OMG Half Life Gluon gun is real

hupfinsgack said:
london-boy said:
Weak nuclear is the one keeping together the atoms' nucleus, the strong nuclear force is the one keeping together quarks which form the protons and neutrons themselves.
I'm quite rusty on this, so someone else might be able to explain it better.

Actually that's pretty wrong...

Hey i did say i'm rusty :LOL:
 
Neeyik said:
DiGuru said:
Strangely enough, gravity is the least understood of the forces, especially because it has a reach that makes messenger particles improbable
It's reach is no more and no less than the electromagnetic interaction; the exchange boson in that instance is a photon so purely on the basis of range, gravity can still have a messenger.

That depends: electromagnetic force clearly generates particles that interact individually and have the means to transfer the force. It has no immediate "blanket effect".

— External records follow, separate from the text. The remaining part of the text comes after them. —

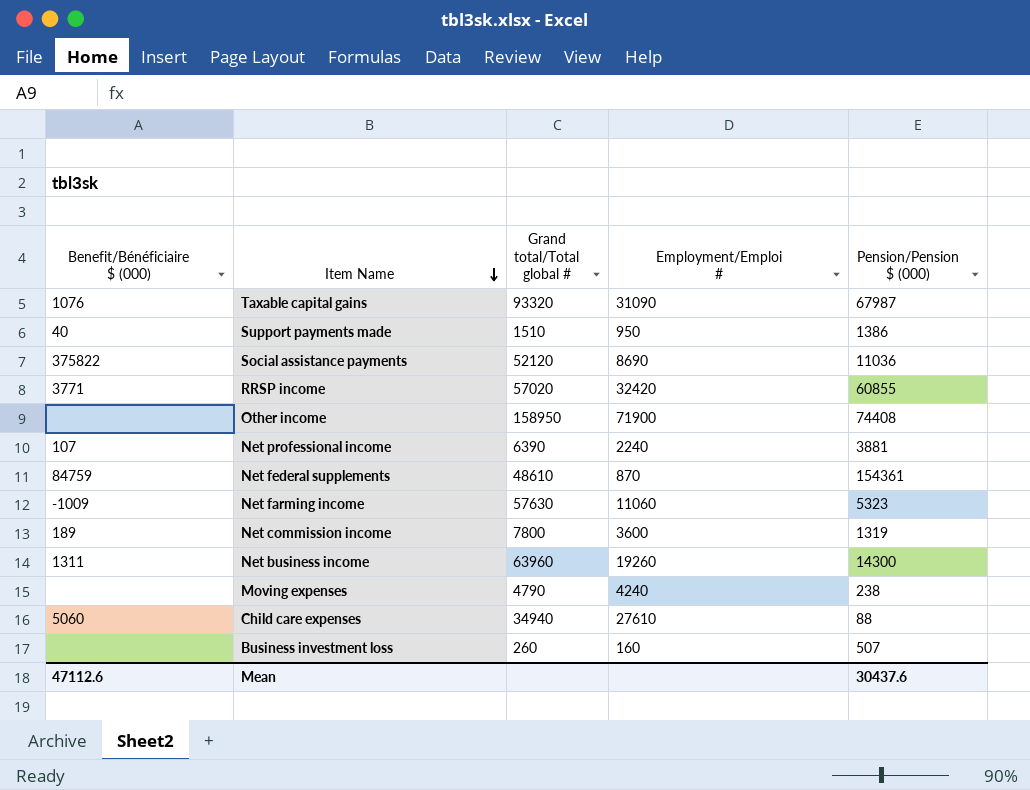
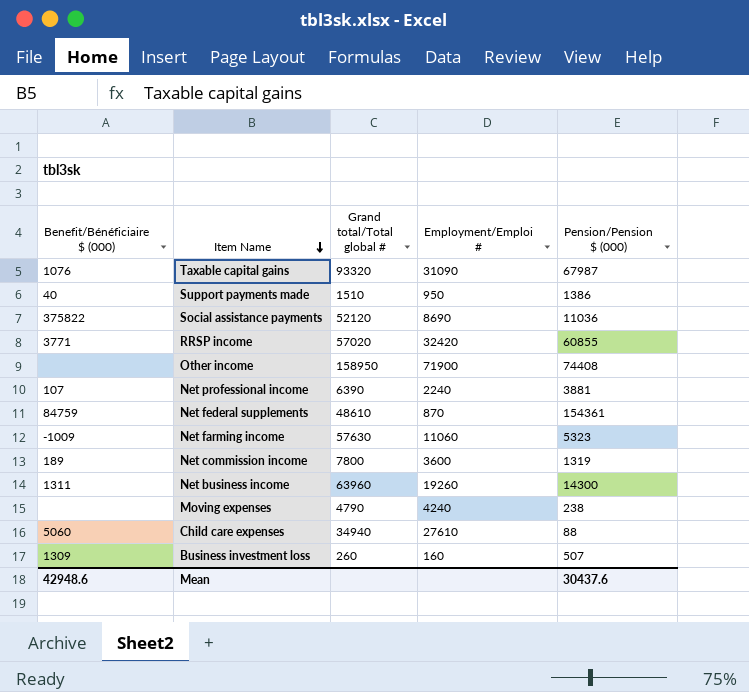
Business investment loss | Benefit/Bénéficiaire $ (000): none -> 1309
Mean | Benefit/Bénéficiaire $ (000): 47112.6 -> 42948.6

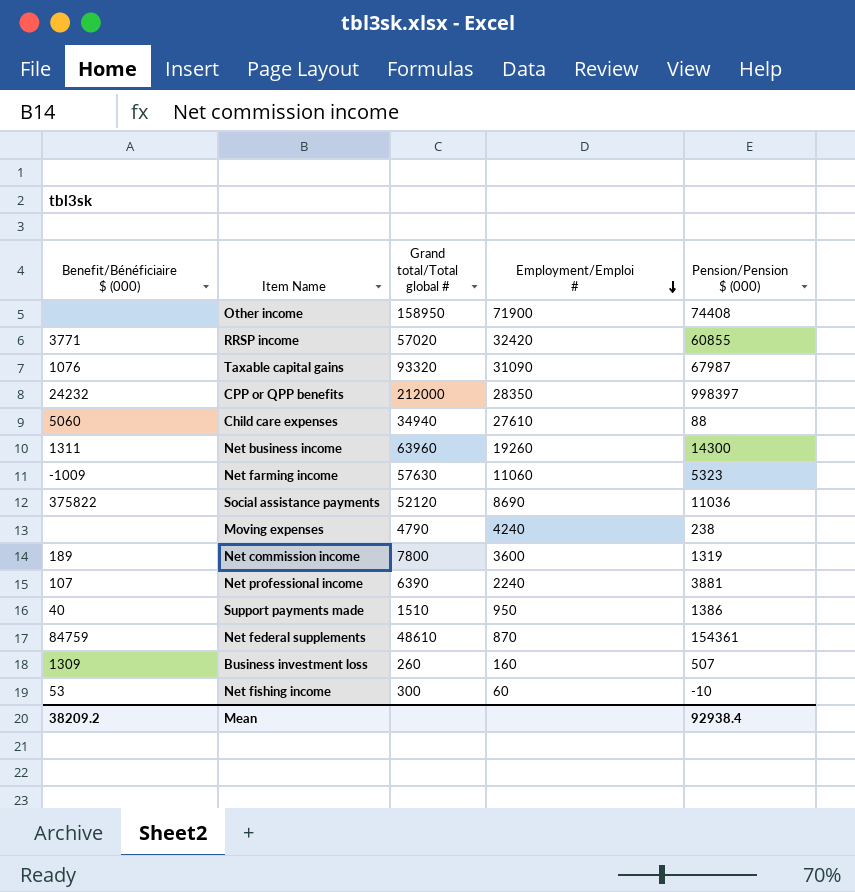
row order: Item Name descending -> Employment/Emploi # descending
row CPP or QPP benefits: none -> 24232 | 212000 | 28350 | 998397
row Net fishing income: none -> 53 | 300 | 60 | -10
Mean | Benefit/Bénéficiaire $ (000): 42948.6 -> 38209.2
Mean | Pension/Pension $ (000): 30437.6 -> 92938.4

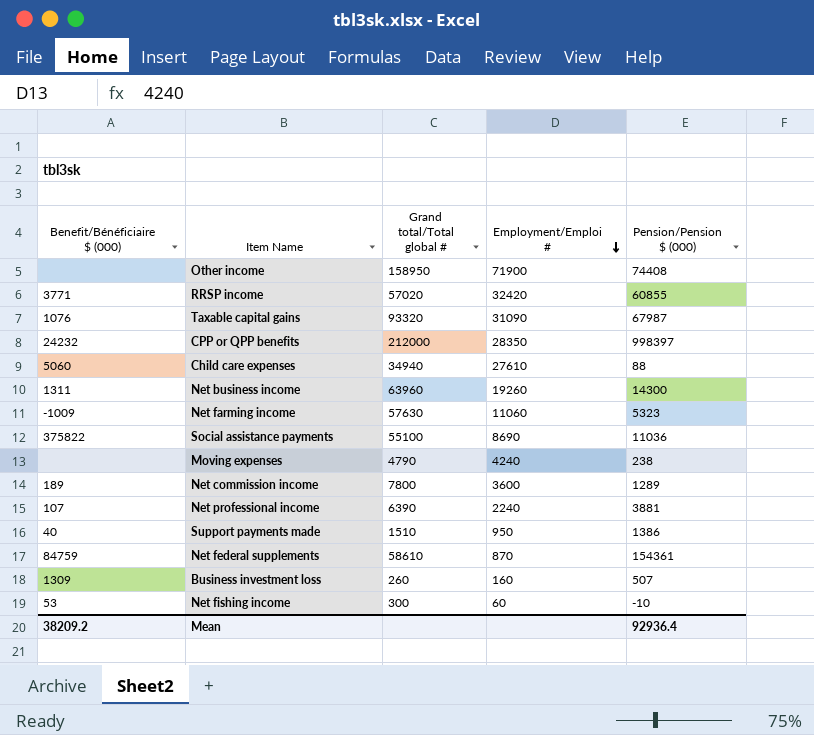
Social assistance payments | Grand total/Total global #: 52120 -> 55100
Net commission income | Pension/Pension $ (000): 1319 -> 1289
Net federal supplements | Grand total/Total global #: 48610 -> 58610
Mean | Pension/Pension $ (000): 92938.4 -> 92936.4

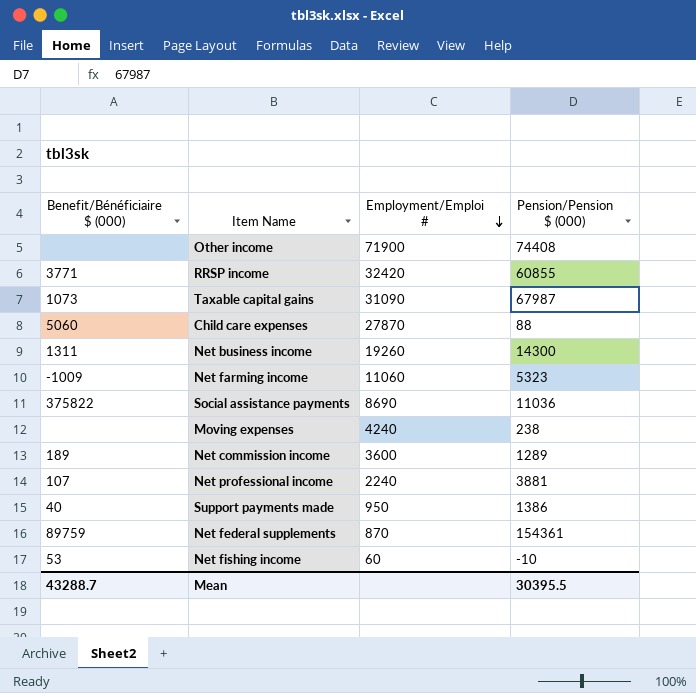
column Grand total/Total global # | position: 3 -> none
row CPP or QPP benefits: 24232 | 212000 | 28350 | 998397 -> none
row Business investment loss: 1309 | 260 | 160 | 507 -> none
Taxable capital gains | Benefit/Bénéficiaire $ (000): 1076 -> 1073
Child care expenses | Employment/Emploi #: 27610 -> 27870
Net federal supplements | Benefit/Bénéficiaire $ (000): 84759 -> 89759
Mean | Benefit/Bénéficiaire $ (000): 38209.2 -> 43288.7
Mean | Pension/Pension $ (000): 92936.4 -> 30395.5

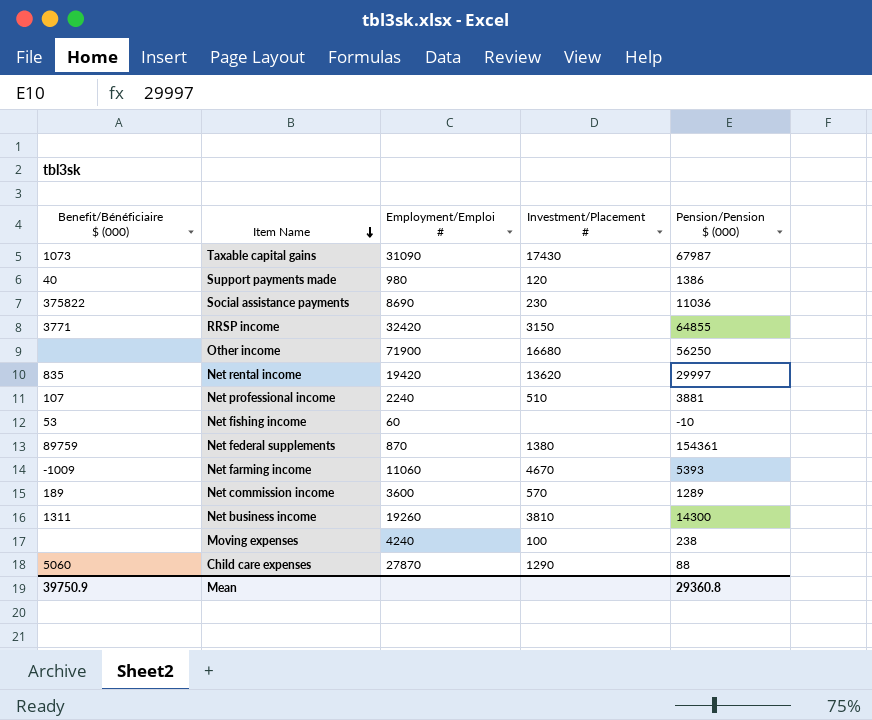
row order: Employment/Emploi # descending -> Item Name descending
column Investment/Placement # | position: none -> 4
Support payments made | Employment/Emploi #: 950 -> 980
RRSP income | Pension/Pension $ (000): 60855 -> 64855
Other income | Pension/Pension $ (000): 74408 -> 56250
row Net rental income: none -> 835 | 19420 | 13620 | 29997
Net farming income | Pension/Pension $ (000): 5323 -> 5393
Mean | Benefit/Bénéficiaire $ (000): 43288.7 -> 39750.9
Mean | Pension/Pension $ (000): 30395.5 -> 29360.8

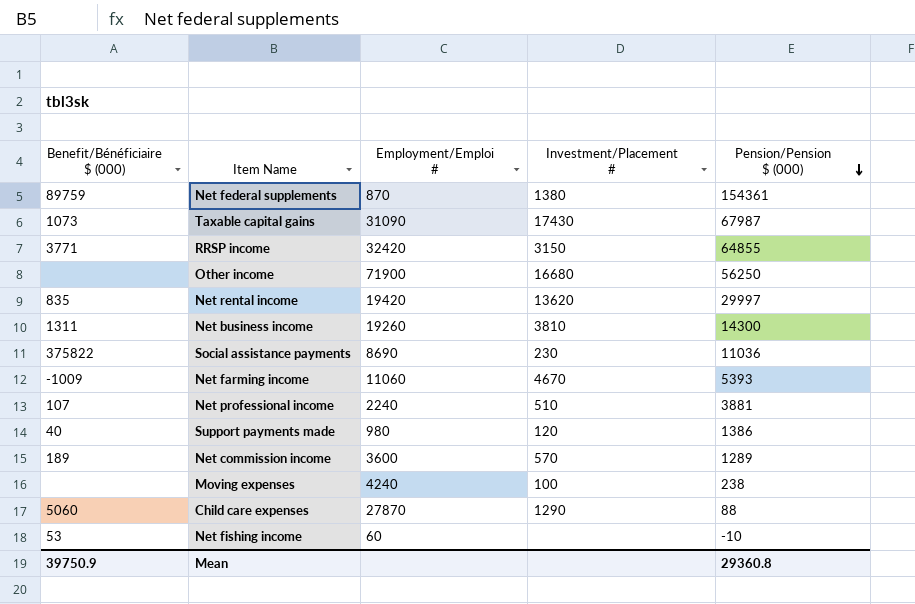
row order: Item Name descending -> Pension/Pension $ (000) descending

and generates strange paradoxes when coupled to the speed of light.
What paradoxes? What do you mean by "coupled to the speed of light"?

Gravity is an instant (although that is debatable) force, that acts on everything around it. And unlike the other forces, you can create an essentially unlimited amount of it by literally just stacking more stuff together. So there is a problem if you want all affected masses to be acted upon by the partices needed, especially because the volume and the outer surface of those masses have no lineair relation.

The paradoxes are the "localized" ones, the variants of the EPR paradox, although that would depend on gravity being instant and omnidirectional versus using messenger particles.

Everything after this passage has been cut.